◆ TASK PROMPT
Nothing but the lines below from the one containing "Alpine, Jun 2013: none -> 6" through the one containing "2017-01-10: none -> 65000000" should appear in the answer, exact and without pictures.

=== Section Start ===

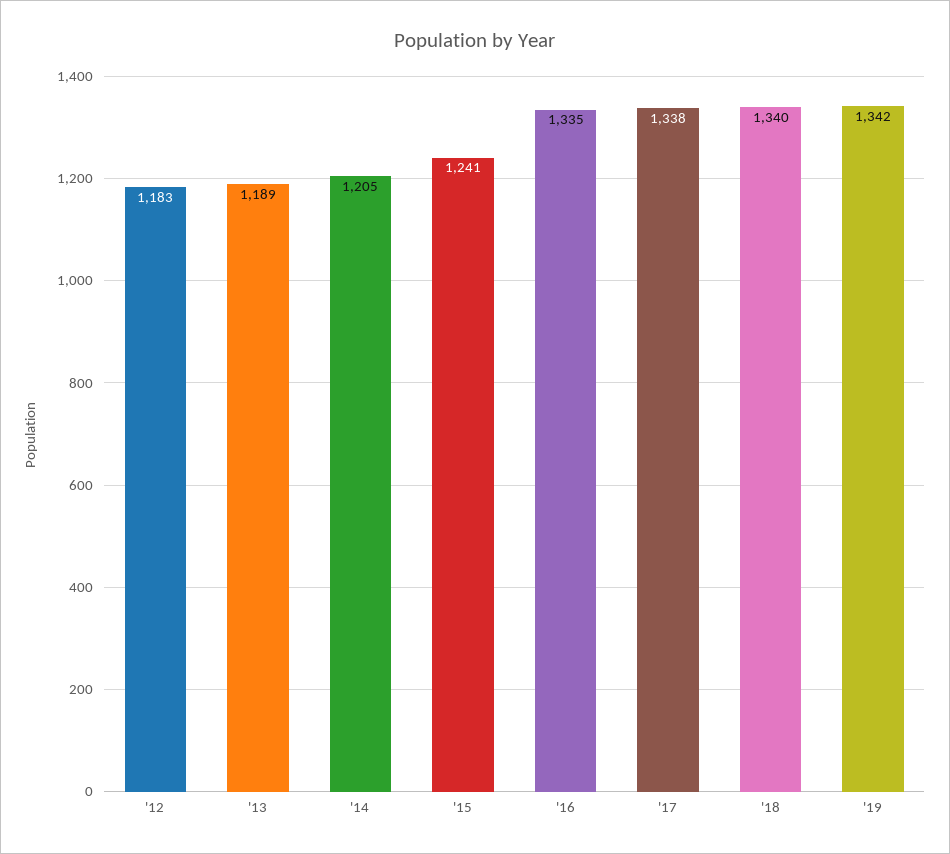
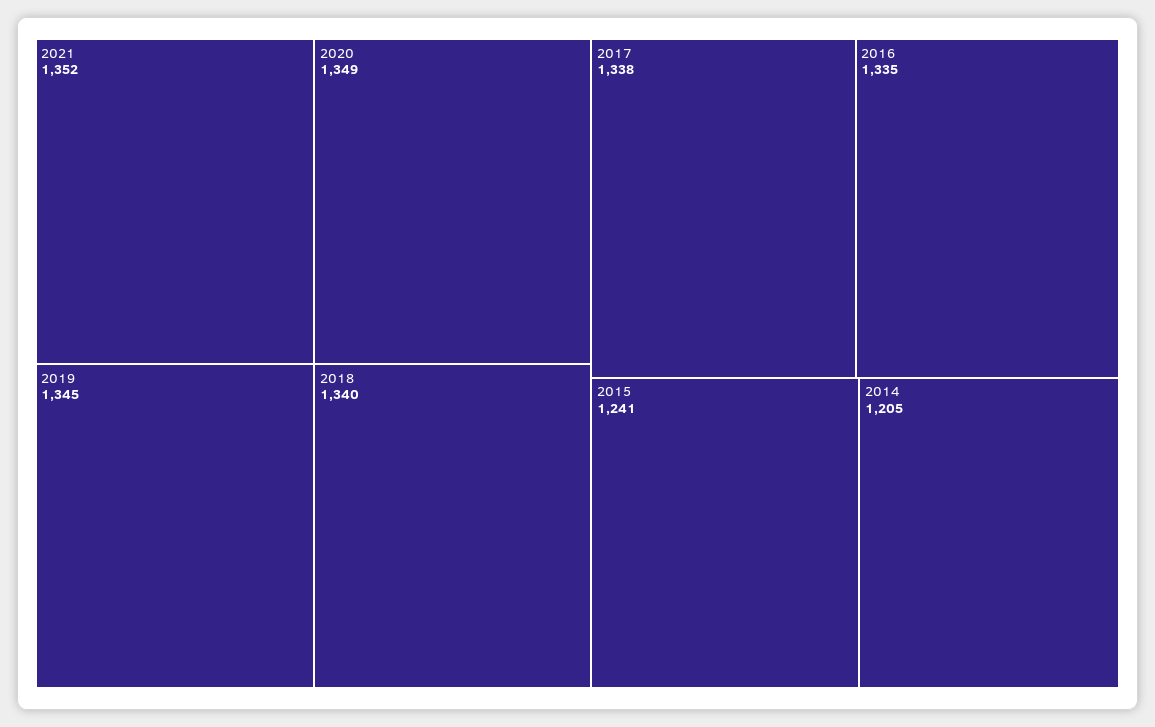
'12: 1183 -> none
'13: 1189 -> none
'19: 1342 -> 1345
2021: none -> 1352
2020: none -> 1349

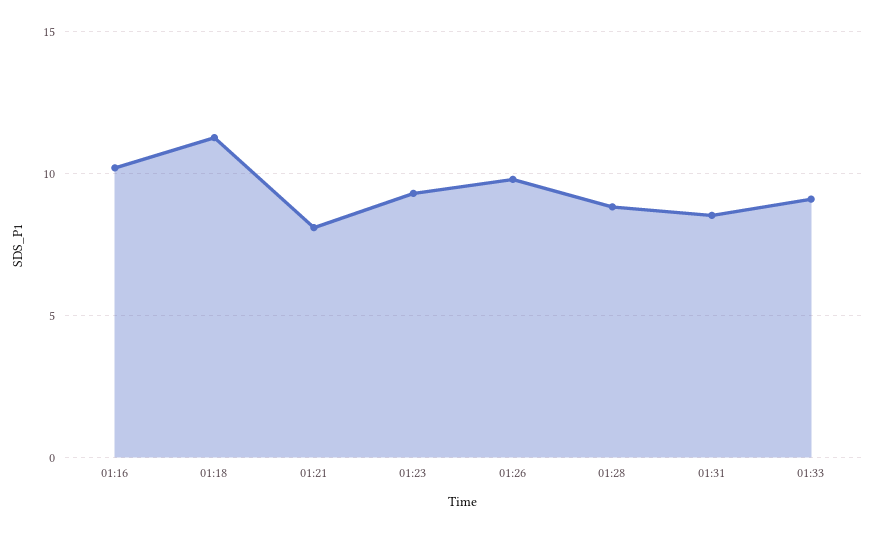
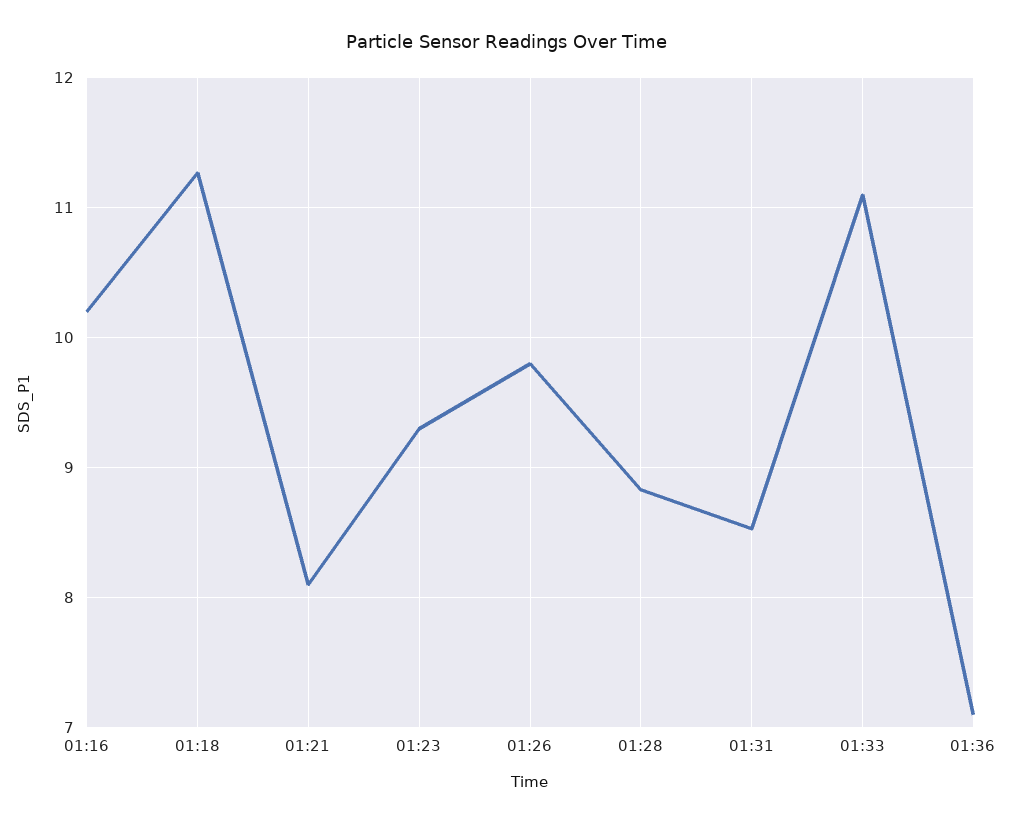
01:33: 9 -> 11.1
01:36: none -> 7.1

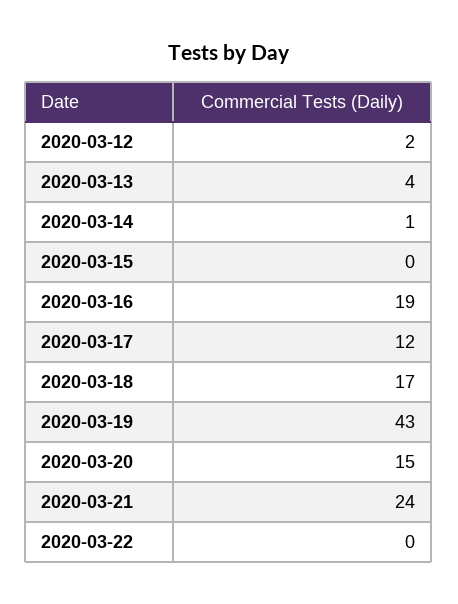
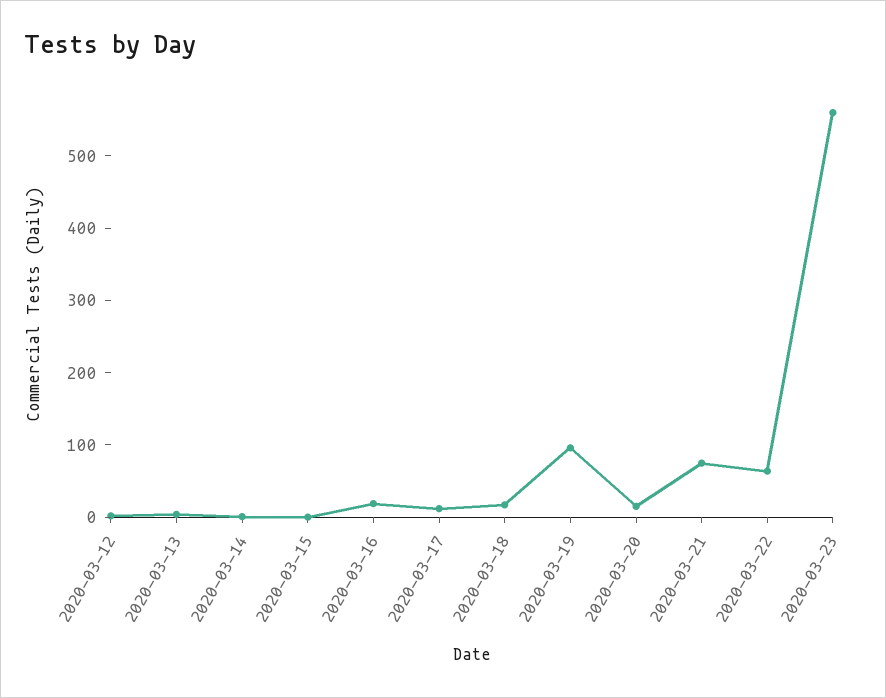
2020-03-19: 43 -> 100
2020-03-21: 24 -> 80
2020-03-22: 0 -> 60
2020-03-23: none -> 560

=== Section End ===
=== Section Start ===

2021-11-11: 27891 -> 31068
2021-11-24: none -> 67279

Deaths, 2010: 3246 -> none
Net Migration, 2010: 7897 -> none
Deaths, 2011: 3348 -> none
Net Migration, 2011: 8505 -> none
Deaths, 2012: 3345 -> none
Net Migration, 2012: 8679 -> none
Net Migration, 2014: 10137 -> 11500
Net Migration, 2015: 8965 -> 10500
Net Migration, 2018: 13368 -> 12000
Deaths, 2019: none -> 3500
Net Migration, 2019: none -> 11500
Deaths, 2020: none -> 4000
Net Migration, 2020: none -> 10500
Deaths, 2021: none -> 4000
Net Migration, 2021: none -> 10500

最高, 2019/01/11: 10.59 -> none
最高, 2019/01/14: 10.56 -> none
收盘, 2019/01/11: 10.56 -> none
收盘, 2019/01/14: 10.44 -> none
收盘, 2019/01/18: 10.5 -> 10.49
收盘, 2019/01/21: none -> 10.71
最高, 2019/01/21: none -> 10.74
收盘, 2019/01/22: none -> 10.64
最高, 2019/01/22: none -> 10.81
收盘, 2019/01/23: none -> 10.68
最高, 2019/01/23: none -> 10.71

=== Section End ===
=== Section Start ===

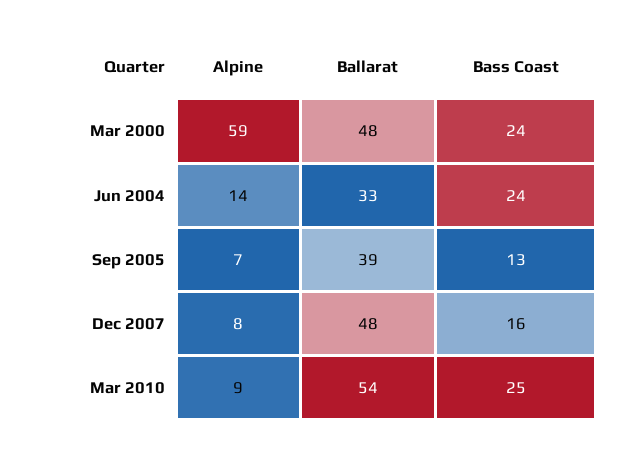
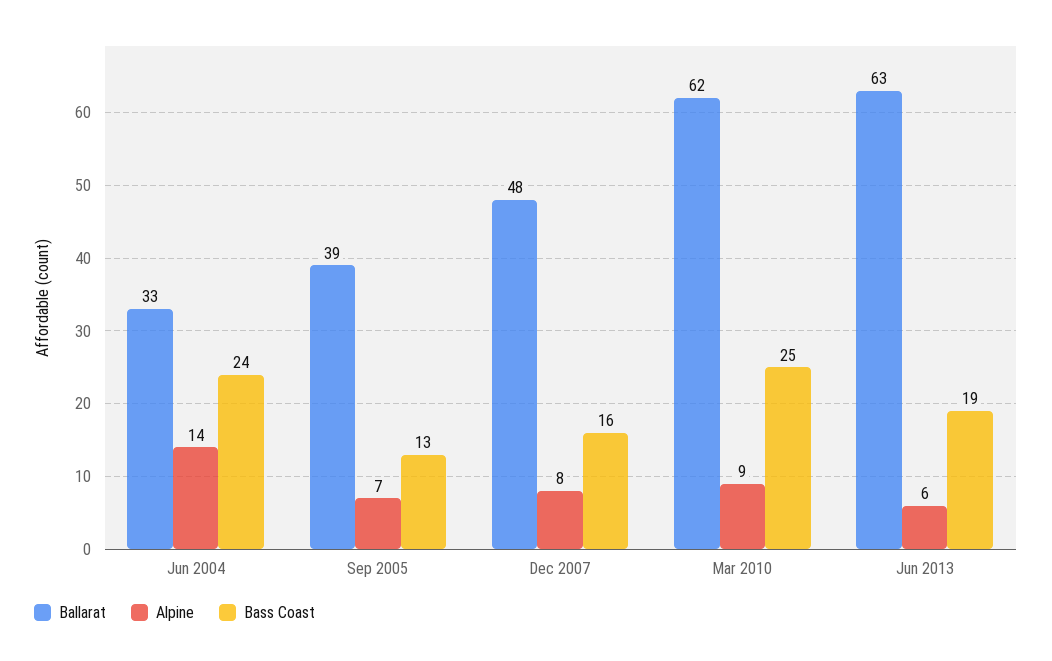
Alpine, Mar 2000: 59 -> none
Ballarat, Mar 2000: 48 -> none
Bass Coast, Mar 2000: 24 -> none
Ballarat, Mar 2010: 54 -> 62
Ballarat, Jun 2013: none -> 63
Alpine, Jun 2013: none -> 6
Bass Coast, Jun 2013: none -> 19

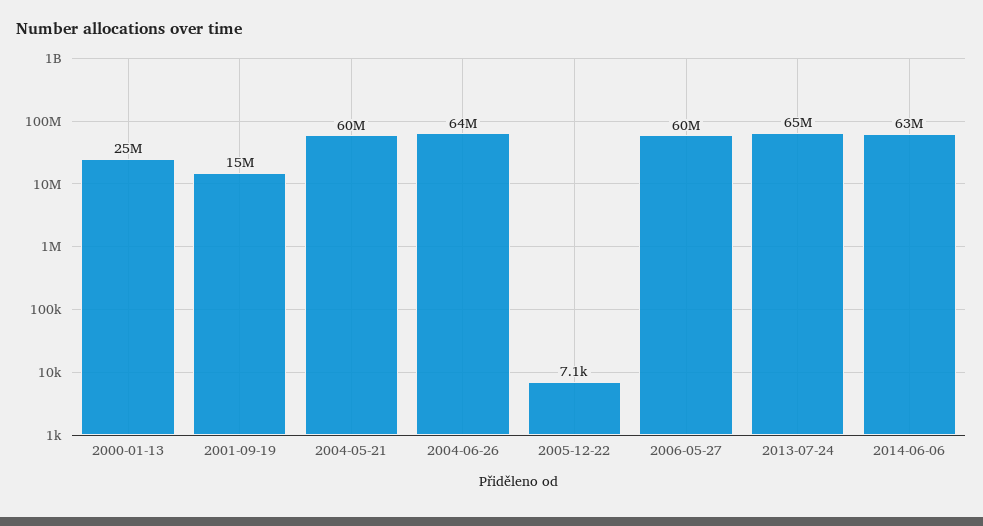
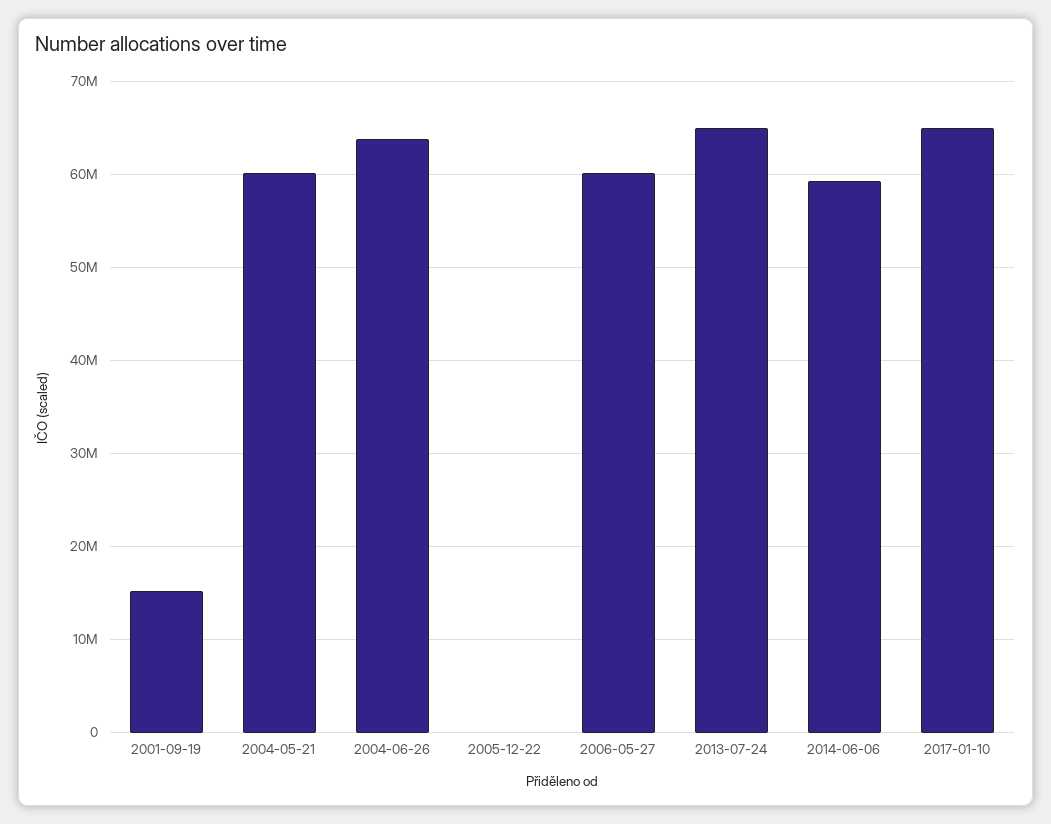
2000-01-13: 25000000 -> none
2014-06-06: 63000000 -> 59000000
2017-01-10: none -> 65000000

=== Section End ===

◆ EXPECTED OUTPUT
Alpine, Jun 2013: none -> 6
Bass Coast, Jun 2013: none -> 19

2000-01-13: 25000000 -> none
2014-06-06: 63000000 -> 59000000
2017-01-10: none -> 65000000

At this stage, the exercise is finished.